La espera del festejo del Belén Zoque de Tuxtla Gutiérrez, y el posterior ingreso del año nuevo, empezó con los rituales de la fertilidad, en donde «la casita de la siembra» es uno de los elementos fundamentales de la vida y la abundancia en la cosmovisión de los zoques.
Los hombres colocan mazorcas y velas sobre un petate, las cuales desgranan mientras les sirven pozol blanco; las mujeres ofrecen frijol y una variedad de verduras.
Después, los varones elaboran la «casita de la siembra», una estructura de varas de madera con techos, paredes y una puerta pequeña, a la que cubren con hojas de plátano secas.
En el centro, colocan una canoa llena de tierra y con una “Santa Cruz” en la cabecera del recipiente de madera, en donde las mujeres siembran maíz y verduras.
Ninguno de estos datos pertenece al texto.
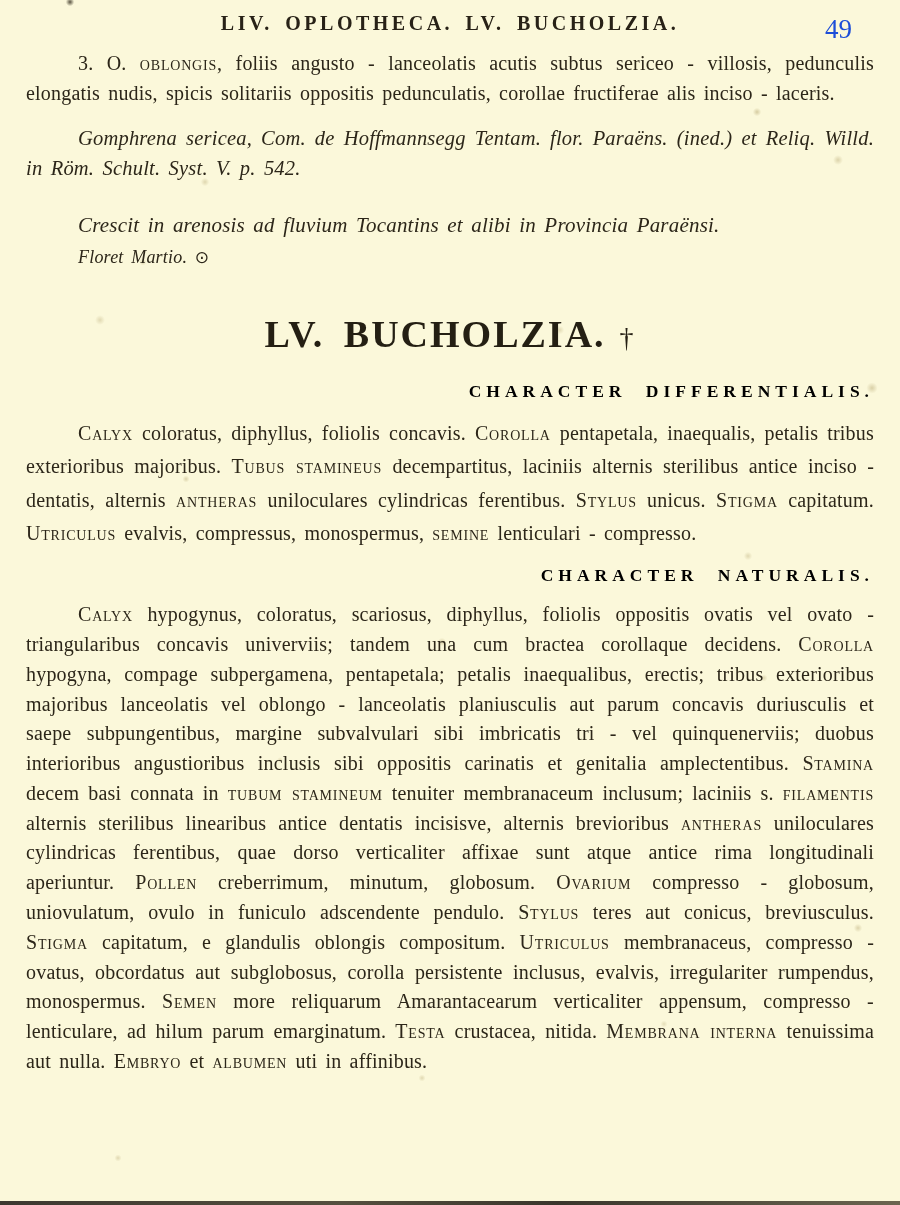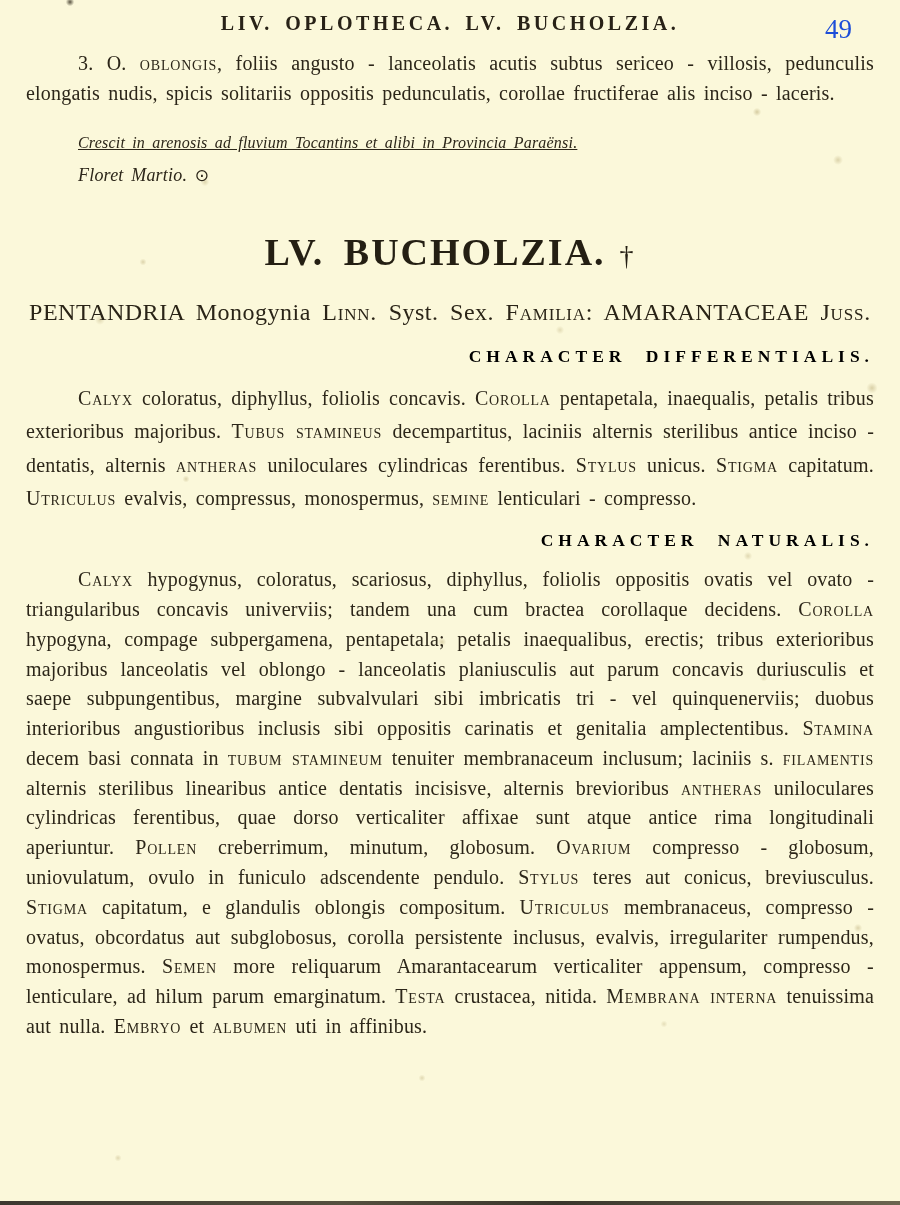--- a/index.html
+++ b/index.html
@@ -114,6 +114,7 @@
 
   <p class="body-text species"><span>3. O. </span><span class="seg-sc">oblongis</span><span>, foliis angusto - lanceolatis acutis subtus sericeo - villosis, pedunculis elongatis nudis, spicis solitariis oppositis pedunculatis, corollae fructiferae alis inciso - laceris.</span></p>
 
+  <p class="body-text italic citation"><span>Gomphrena sericea, Com. de Hoffmannsegg Tentam. flor. Paraëns. (ined.) et Reliq. Willd. in Röm. Schult. Syst. V. p. 542.</span></p>
 
   <p class="body-text italic single habitat-2"><span>Crescit in arenosis ad fluvium Tocantins et alibi in Provincia Paraënsi.</span></p>
 

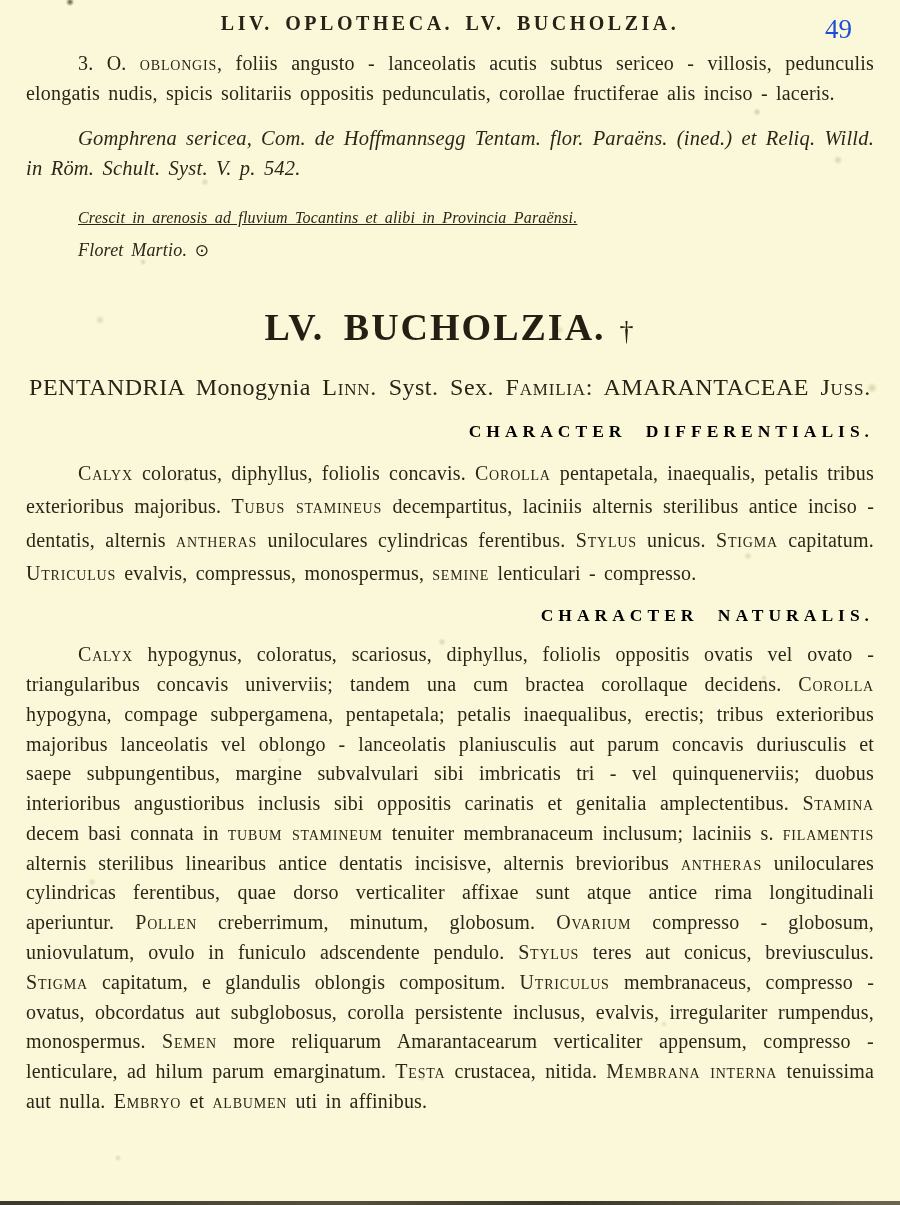--- a/index.html
+++ b/index.html
@@ -60,7 +60,7 @@
   .habitat-1   { margin-top: 16px; font-size: 21px; line-height: 30px; }
   .species     { margin-top: 13px; }
   .citation    { margin-top: 15px; font-size: 20.5px; }
-  .habitat-2   { margin-top: 20px; font-size: 16px; line-height: 30px; text-decoration: underline; }
+  .habitat-2   { margin-top: 27px; font-size: 21px; line-height: 30px; }
   .flowering   { margin-top: 2px;  font-size: 18px; line-height: 30px; }
 
   .genus-title {

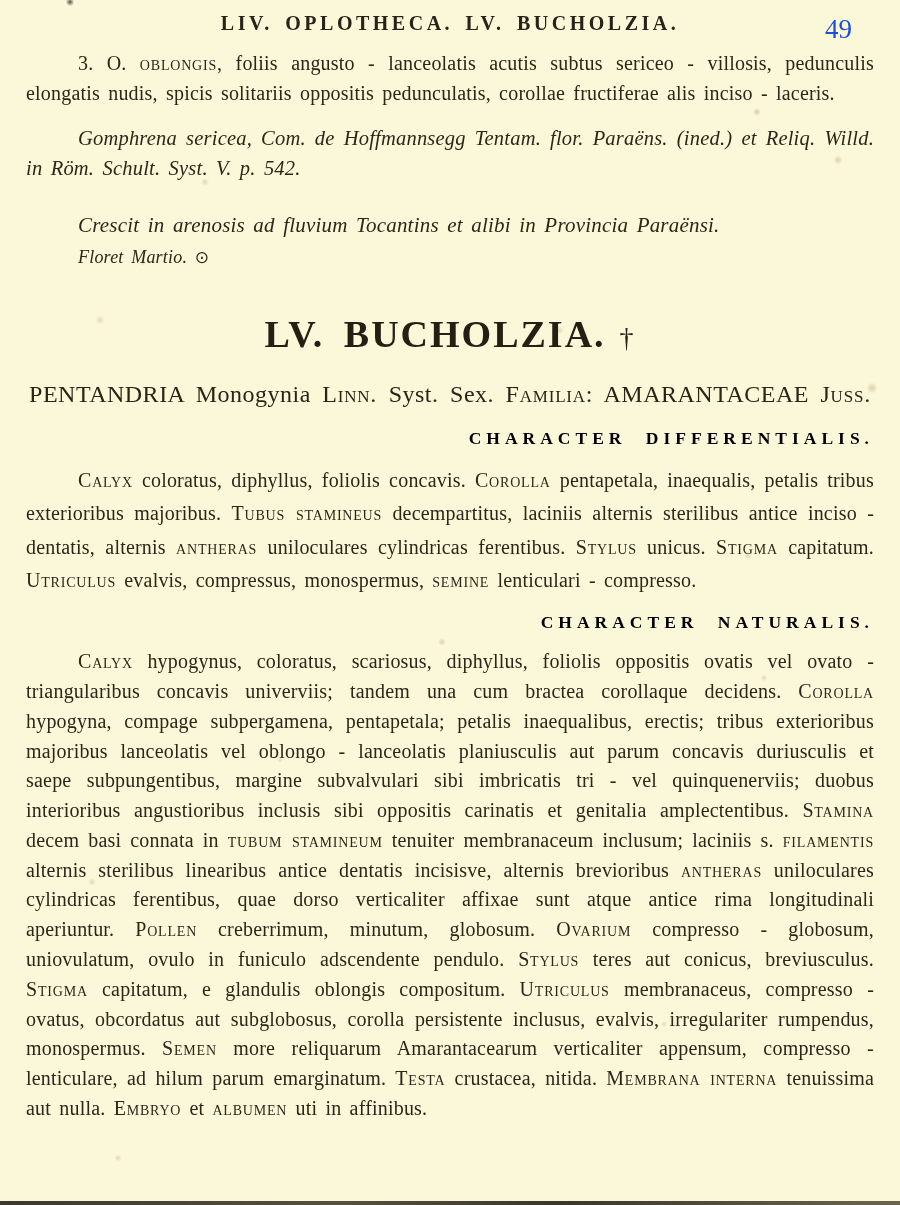--- a/index.html
+++ b/index.html
@@ -122,7 +122,6 @@
 
   <h1 class="genus-title"><span>LV. BUCHOLZIA.</span><span class="dagger">†</span></h1>
 
-  <p class="classification"><span>PENTANDRIA Monogynia </span><span class="seg-sc">Linn.</span><span> Syst. Sex. </span><span class="seg-sc">Familia:</span><span> AMARANTACEAE </span><span class="seg-sc">Juss.</span></p>
 
   <h2 class="section-heading heading-diff">CHARACTER DIFFERENTIALIS.</h2>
Al finalizar “la siembra” las mujeres son “fertilizadas” por el agua que los varones lanzan en forma de lluvia, ritual al techo y las paredes, que simboliza la fertilidad de honda raíz prehispánica.
La ceremonia se repite con los hombres que penetran en la casa, pero ahora son las mujeres las que arrojan el agua. Al salir se les sirve chocolate caliente, o una copita de licor tradicional.